How to complete this task: For each line of the data below that includes the string "Flat", count one, and answer with the sum only.

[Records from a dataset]
______

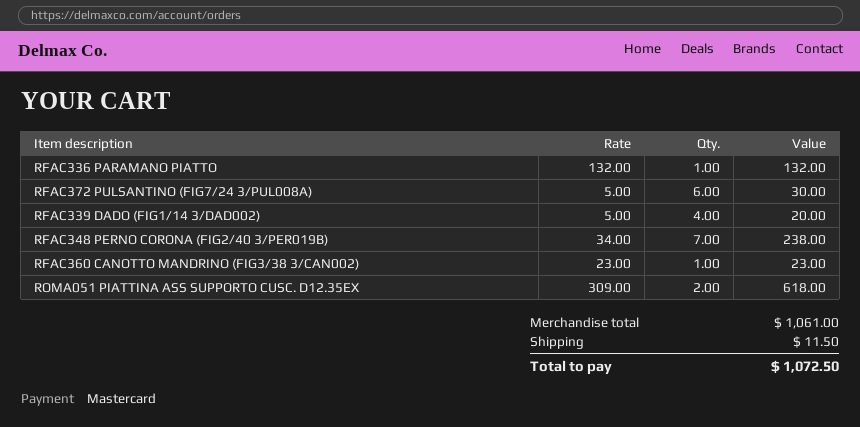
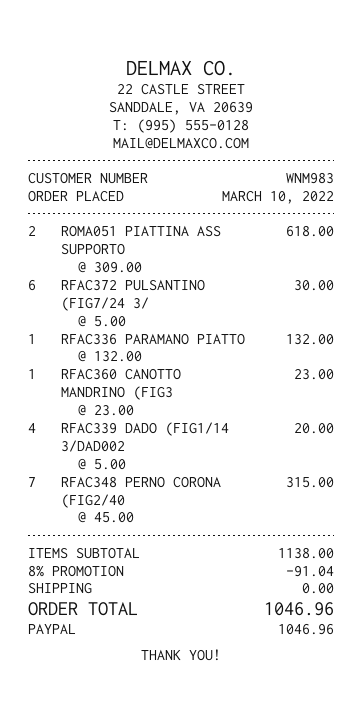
payment method: Mastercard -> PayPal
RFAC348 PERNO CORONA (FIG2/40 3/PER019B): 7 x 34.00 = 238.00 -> 7 x 45.00 = 315.00
subtotal: 1061.00 -> 1138.00
discount: none -> 8% = 91.04
shipping: 11.50 -> 0.00
total: 1072.50 -> 1046.96

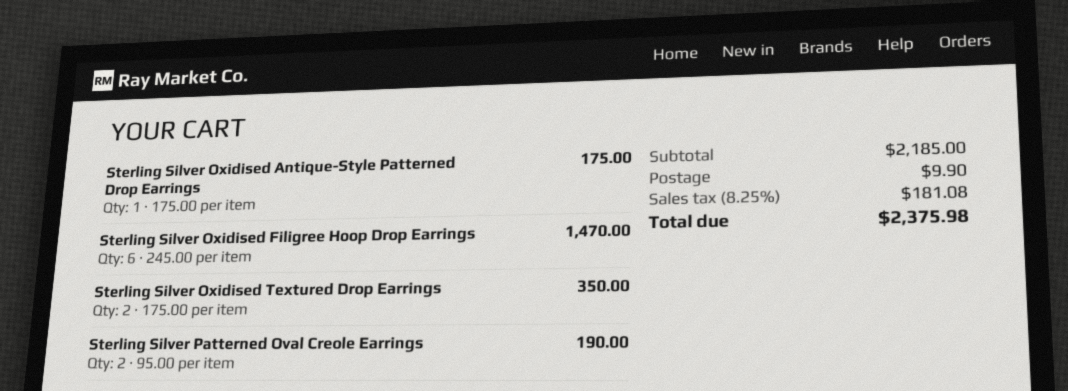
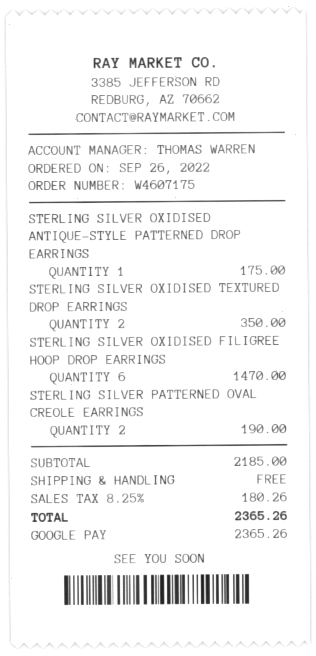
shipping: 9.90 -> 0.00
tax: 8.25% = 181.08 -> 8.25% = 180.26
total: 2375.98 -> 2365.26

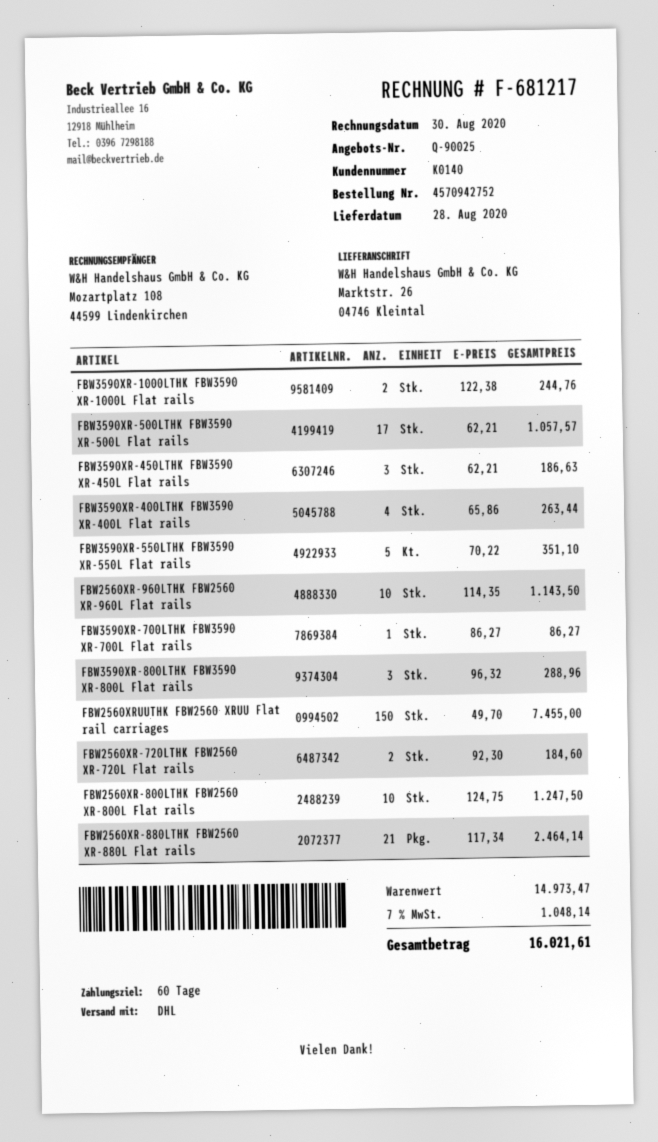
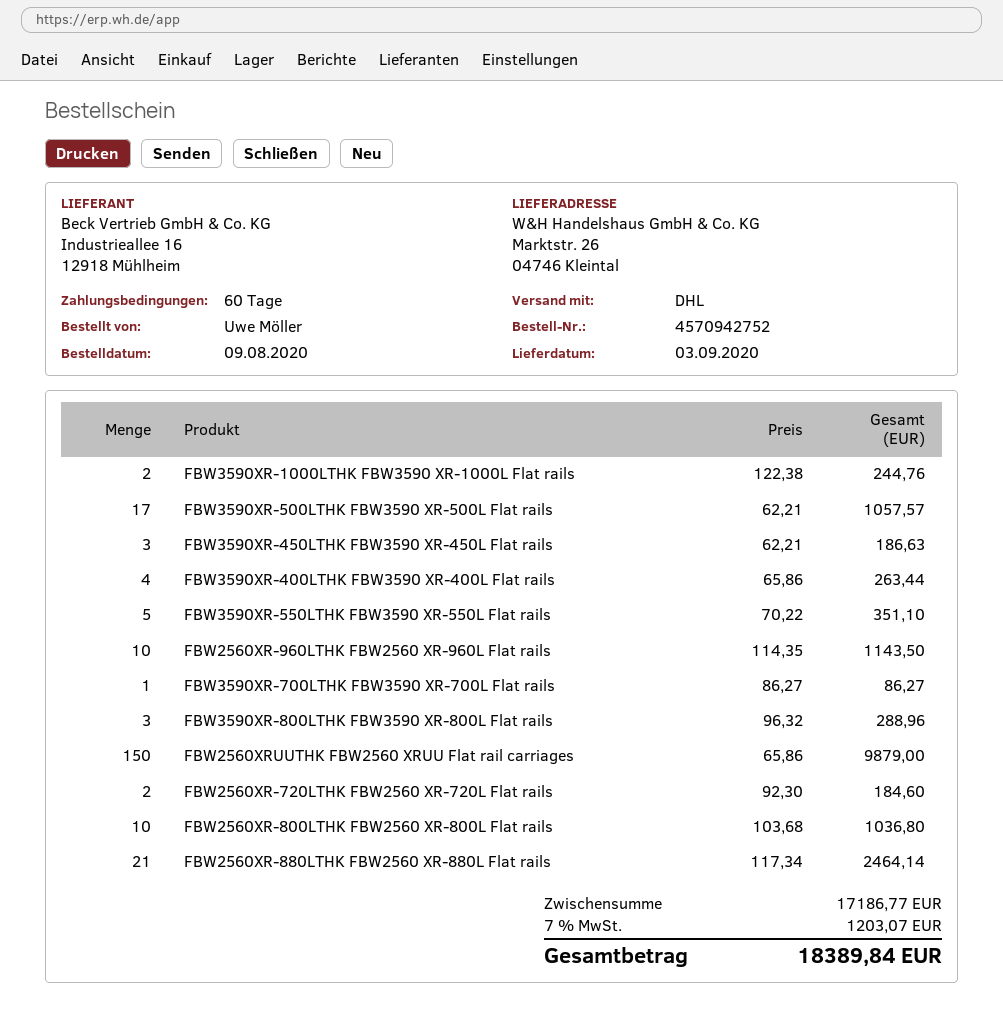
delivery date: 2020-08-28 -> 2020-09-03
FBW2560XRUUTHK FBW2560 XRUU Flat rail carriages: 150 x 49.70 = 7455.00 -> 150 x 65.86 = 9879.00
FBW2560XR-800LTHK FBW2560 XR-800L Flat rails: 10 x 124.75 = 1247.50 -> 10 x 103.68 = 1036.80
subtotal: 14973.47 -> 17186.77
tax: 7% = 1048.14 -> 7% = 1203.07
total: 16021.61 -> 18389.84

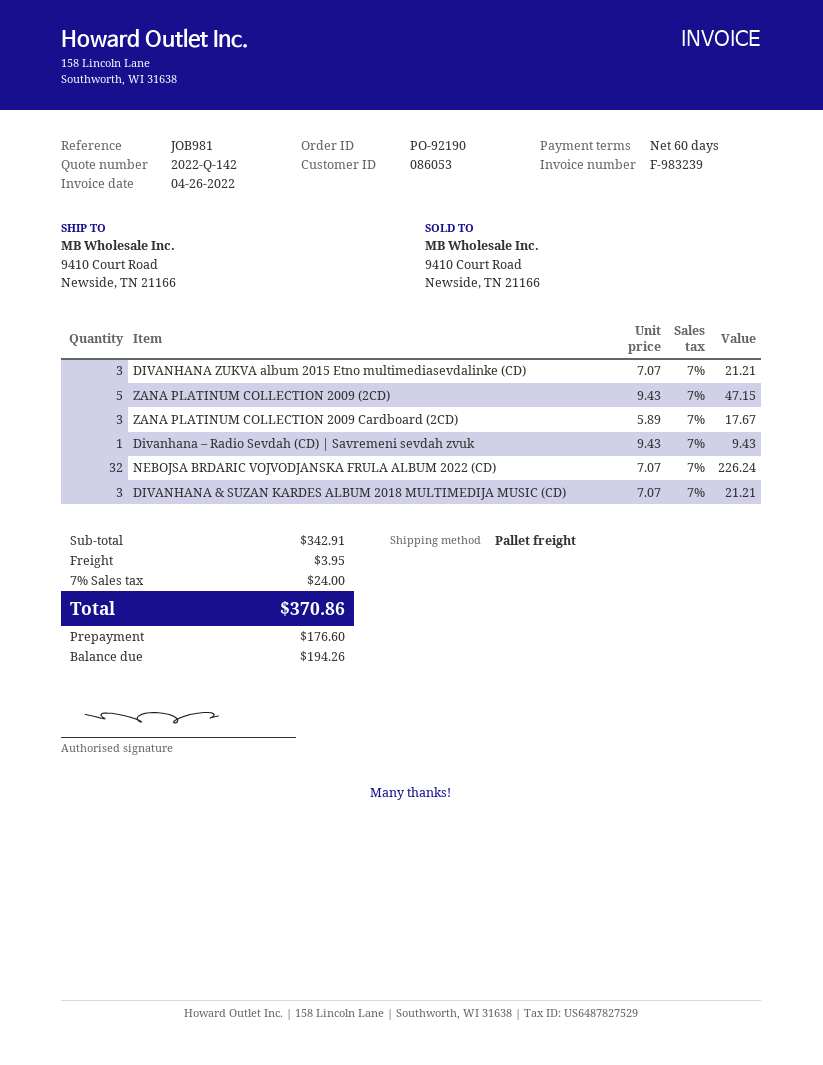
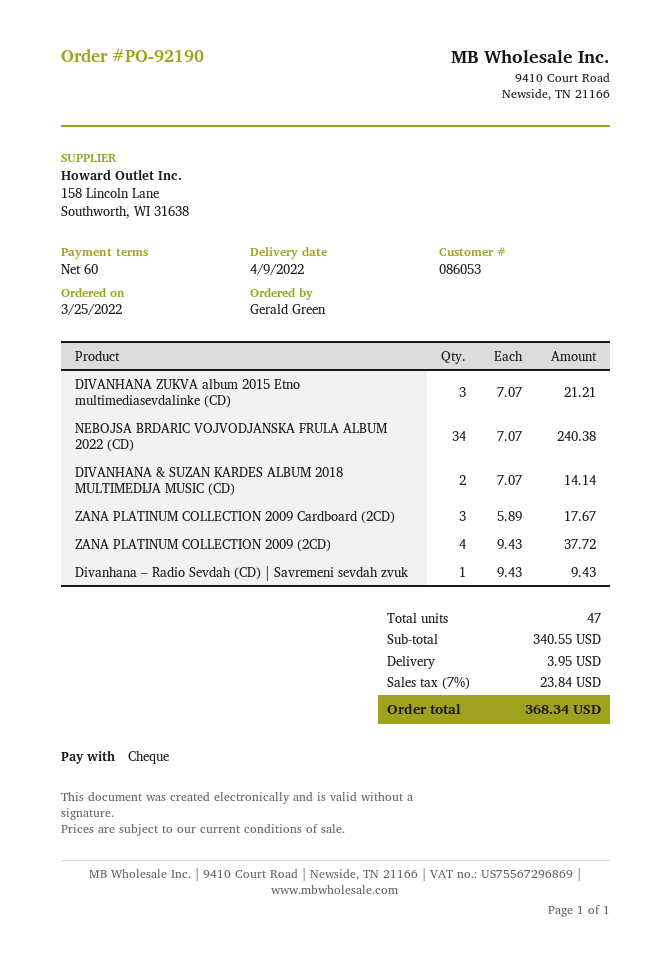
ZANA PLATINUM COLLECTION 2009 (2CD): 5 x 9.43 = 47.15 -> 4 x 9.43 = 37.72
NEBOJSA BRDARIC VOJVODJANSKA FRULA ALBUM 2022 (CD): 32 x 7.07 = 226.24 -> 34 x 7.07 = 240.38
DIVANHANA & SUZAN KARDES ALBUM 2018 MULTIMEDIJA MUSIC (CD): 3 x 7.07 = 21.21 -> 2 x 7.07 = 14.14
subtotal: 342.91 -> 340.55
tax: 7% = 24.00 -> 7% = 23.84
total: 370.86 -> 368.34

______

Solution to this task: 2